46 Pages Posted: 11 Nov 2018 Last revised: 8 Apr 2019

See all articles by Huina Xiao

Huina Xiao

Faculty of Law, Macau University of Science and Technology

Date Written: October 11, 2018

Abstract

This article examines the decision-making process of the frontline tax bureaus in China. It suggests that the pressures of the revenue target, political and social networks, and a flawed tax legal system have shaped the frontline tax bureaucrats’ calculations on costs and benefits. Drawing on the cost-benefit analysis, this study finds four types of decisions in these situations: symbolic enforcement, creative enforcement, weak enforcement, and negotiated enforcement.

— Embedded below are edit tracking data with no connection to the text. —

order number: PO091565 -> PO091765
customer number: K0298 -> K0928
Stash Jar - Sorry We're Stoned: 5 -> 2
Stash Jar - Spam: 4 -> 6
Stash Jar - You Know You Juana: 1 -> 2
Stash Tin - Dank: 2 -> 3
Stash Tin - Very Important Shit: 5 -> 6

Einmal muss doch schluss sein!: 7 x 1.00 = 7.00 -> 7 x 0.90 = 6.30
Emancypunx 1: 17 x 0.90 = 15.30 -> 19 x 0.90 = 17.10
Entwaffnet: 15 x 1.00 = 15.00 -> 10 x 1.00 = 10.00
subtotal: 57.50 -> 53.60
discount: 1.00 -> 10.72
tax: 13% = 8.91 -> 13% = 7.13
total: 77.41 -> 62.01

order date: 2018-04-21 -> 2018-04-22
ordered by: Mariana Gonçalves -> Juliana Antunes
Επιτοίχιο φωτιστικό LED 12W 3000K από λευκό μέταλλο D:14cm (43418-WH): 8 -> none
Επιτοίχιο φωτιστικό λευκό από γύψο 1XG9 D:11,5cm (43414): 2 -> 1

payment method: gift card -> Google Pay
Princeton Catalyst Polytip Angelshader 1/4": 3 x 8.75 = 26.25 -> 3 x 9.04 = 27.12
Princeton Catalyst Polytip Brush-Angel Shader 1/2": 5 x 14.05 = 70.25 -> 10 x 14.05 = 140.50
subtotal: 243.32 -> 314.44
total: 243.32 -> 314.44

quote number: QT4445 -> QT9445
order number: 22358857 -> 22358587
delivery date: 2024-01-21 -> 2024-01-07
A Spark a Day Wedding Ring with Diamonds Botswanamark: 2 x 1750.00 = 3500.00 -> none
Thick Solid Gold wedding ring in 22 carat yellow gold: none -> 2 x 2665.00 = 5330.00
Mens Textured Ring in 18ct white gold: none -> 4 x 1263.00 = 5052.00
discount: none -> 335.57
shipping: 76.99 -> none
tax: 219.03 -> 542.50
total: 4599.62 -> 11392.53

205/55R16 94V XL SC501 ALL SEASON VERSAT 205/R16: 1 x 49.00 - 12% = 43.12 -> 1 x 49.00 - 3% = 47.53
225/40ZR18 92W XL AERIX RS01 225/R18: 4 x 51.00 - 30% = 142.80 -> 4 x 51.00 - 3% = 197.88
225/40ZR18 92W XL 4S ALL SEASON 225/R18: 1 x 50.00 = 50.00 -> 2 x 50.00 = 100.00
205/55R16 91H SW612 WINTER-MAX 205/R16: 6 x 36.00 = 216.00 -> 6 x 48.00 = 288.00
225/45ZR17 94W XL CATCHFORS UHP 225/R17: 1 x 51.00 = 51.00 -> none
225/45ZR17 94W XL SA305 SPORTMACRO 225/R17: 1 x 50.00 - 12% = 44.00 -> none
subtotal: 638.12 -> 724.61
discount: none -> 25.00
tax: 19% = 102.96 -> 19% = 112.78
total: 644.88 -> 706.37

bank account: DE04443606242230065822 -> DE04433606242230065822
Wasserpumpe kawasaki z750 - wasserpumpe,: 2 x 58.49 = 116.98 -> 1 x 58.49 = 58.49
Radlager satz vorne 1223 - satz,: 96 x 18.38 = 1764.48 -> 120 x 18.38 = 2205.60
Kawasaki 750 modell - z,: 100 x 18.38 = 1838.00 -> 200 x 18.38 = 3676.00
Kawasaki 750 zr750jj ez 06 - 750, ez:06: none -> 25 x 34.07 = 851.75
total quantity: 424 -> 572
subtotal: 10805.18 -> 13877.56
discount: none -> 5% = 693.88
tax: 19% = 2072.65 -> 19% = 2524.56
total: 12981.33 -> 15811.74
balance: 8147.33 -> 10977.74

The study suggests that to discipline frontline tax officials is never easy since most are constrained in a vicious circle. Only when the institutional environment is changed can the outcome of law enforcement be substantially enhanced. The typology is shown to be more applicable and comprehensive to understand the problems of law enforcement in developed and developing countries.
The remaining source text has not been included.